In 1976, defendant applied for a treasurer’s deed. In order to give notice, the treasurer requested the Mesa County Assessor to provide the names and addresses of the record owners of the property. The treasurer also requested a “certificate” from a title insurance company. As a result of these inquiries, notice of defendant’s application for a treasurer’s deed was mailed, addressed to “Parkison, Willis E. and Stew
Section 39-ll-128(l)(a) provides that before the treasurer issues a tax deed, she shall serve, personally or by mail, a notice of the tax sale “upon all persons having an interest or title of record ... if, upon diligent inquiry, the residence of such persons can be determined.” Whether the treasurer has exercised diligence is a question ordinarily left to the trial court. Siddoway v. Ainge, 189 Colo. 173, 538 P.2d 110 (1975). Here, however, we are not bound by the trial court’s determination because the case was tried on stipulated facts and documents. See Southeastern Colorado Coop v. Ebright, 38 Colo.App. 326, 563 P.2d 30 (1977).

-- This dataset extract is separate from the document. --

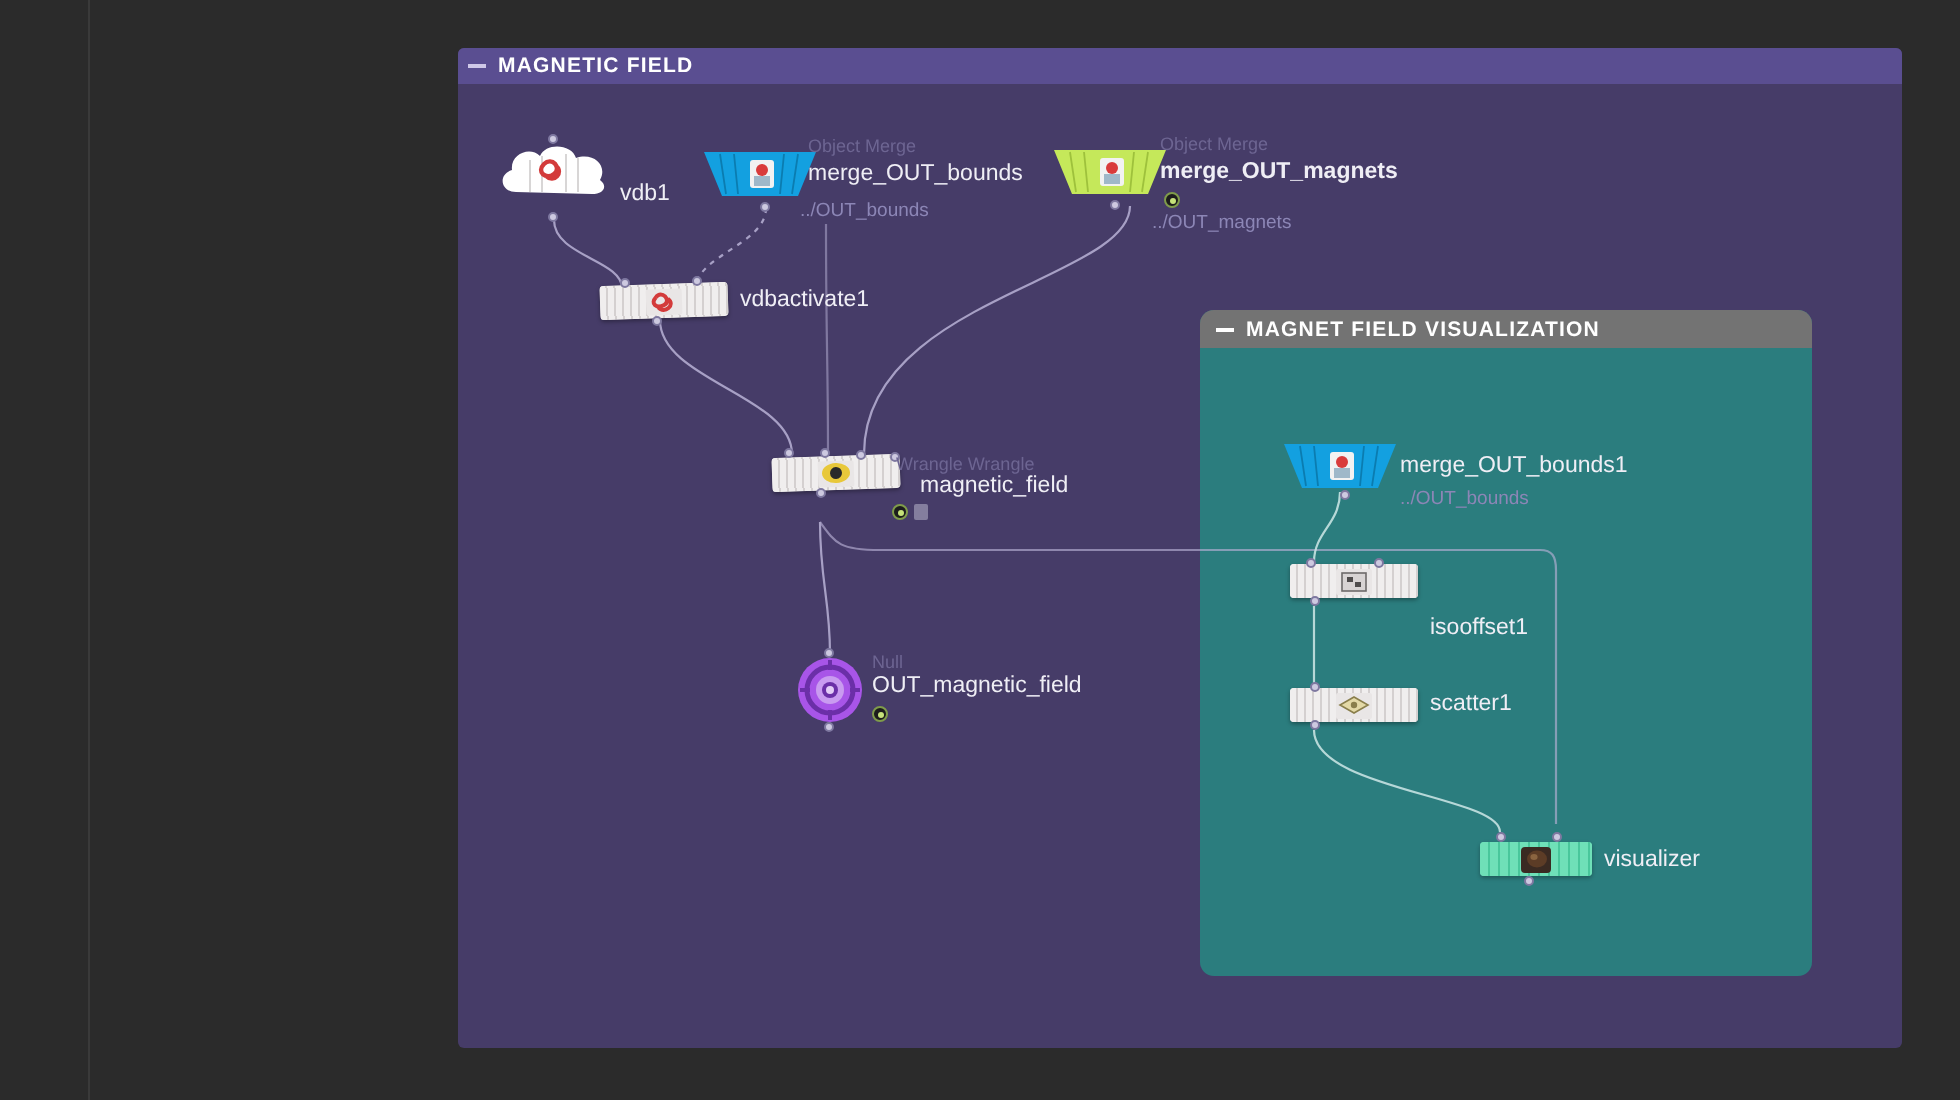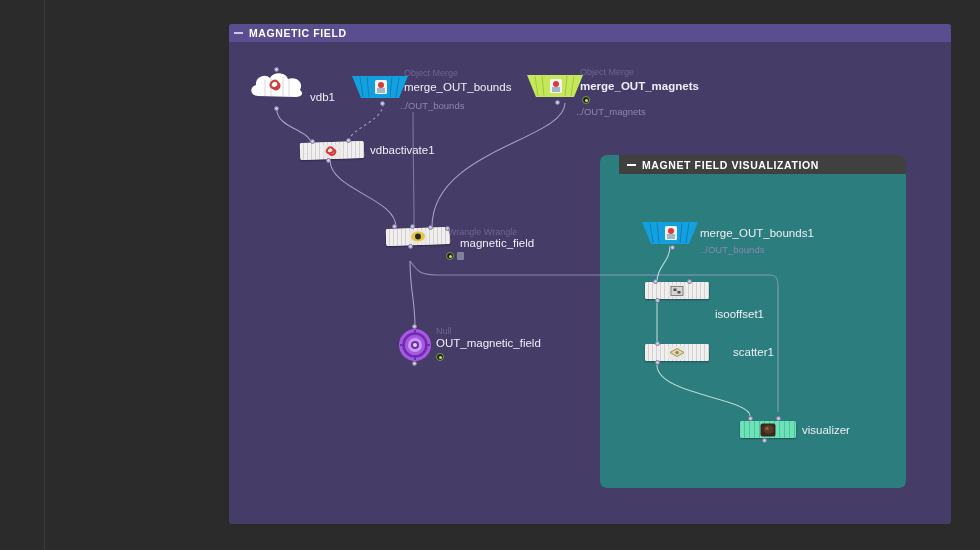"MAGNET FIELD VISUALIZATION" .subnet-header { background: #404040 -> #737373; margin-left: 19px -> none }
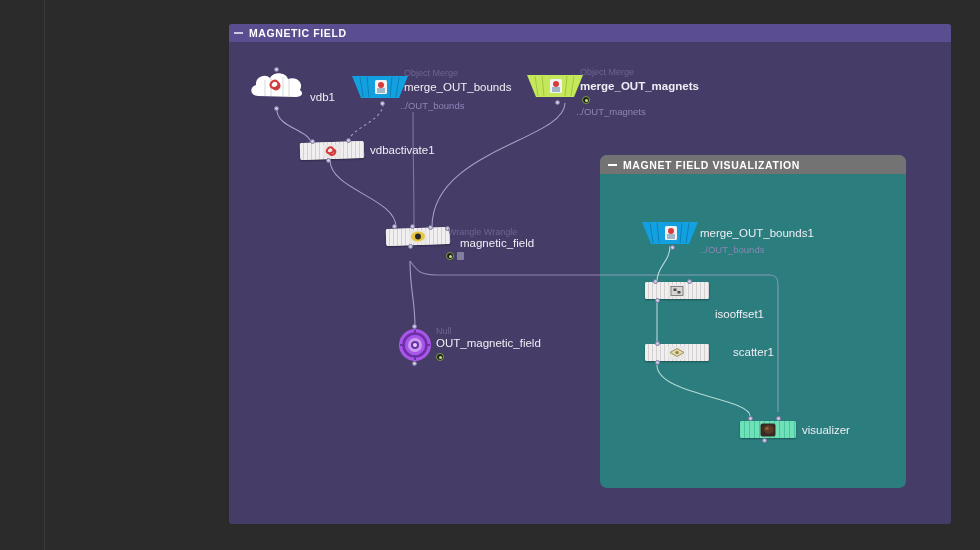"scatter1" div.node-label { left: 88px -> 70px }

A “presumption of regularity” attaches to a tax deed. Bald Eagle Mining & Refining Co. v. Brunton, 165 Colo. 28, 437 P.2d 59 (1968). Nevertheless, the statute requires the treasurer to conduct a diligent inquiry; absent such inquiry, the deed is void.
In attempting to determine if the treasurer acted with diligence, we have applied the rule that words in a statute are to be given their “familiar and generally accepted meaning.” Harding v. Industrial Commission, 183 Colo. 52, 515 P.2d 95 (1973). Webster’s Third New International Dictionary 633 defines “diligent” as “steady, earnest, attentive, and energetic application and effort in a pursuit.” This definition is consistent with the legislative purpose of § 39-11-128, C.R.S.1973 (1982 Repl.Vol. 16A) which is to afford record owners an opportunity to redeem their property before it is lost through a treasurer’s deed. See Swofford v. Colorado National Bank, 628 P.2d 184 (Colo.App.1981).
Under the facts here, we conclude that the treasurer failed to conduct a diligent inquiry to find plaintiffs’ addresses. After the initial inquiries of the Mesa County Assessor and the title company produced the same fruitless Gateway addresses which the treasurer had been using for the tax bills, we think “steady and earnest” effort would have dictated reexamination of the assessor’s records to determine if an error had been made. Examination of the assessor’s records would have shown the book and page numbers of the Pace-Stewart deed and the Stewart-Parkison deed. If the treasurer had cheeked the deeds in the Mesa County Clerk and Recorder’s office she would have noted that both plaintiffs were “of the County of Garfield.” Furthermore, she could have obtained Parkison’s address because that was where the Mesa County Clerk mailed the Stewart-Parkison deed.
Citing Olson v. Tax Service Corp., 102 Colo. 75, 76 P.2d 1113 (1938), defendant also argues that because the treasurer obtained both the assessor’s records and the “certificate” of the title company, she had exercised due diligence. However, since the assessor and the title company both provided the same addresses, which the treasurer was advised were incorrect, we think diligent inquiry required, at a minimum, a simple examination or reexamination of the assessor’s records as we have suggested.
Finally, it makes no difference, as defendant asserts, whether plaintiffs knew, or should have known, that their property was subject to taxation. When the issue is the validity of a treasurer’s deed, the proper focus is on the diligence of the treasurer, not the conduct of plaintiffs. See Siddoway v. Ainge, 34 Colo.App. 210, 526 P.2d 669 (1974), aff’d, 189 Colo. 173, 538 P.2d 110 (1975).
The judgment is reversed and the cause is remanded with directions that the trial court determine the sums due under § 39-12-101, C.R.S.1973, and that upon payment of those sums, enter judgment for plaintiffs.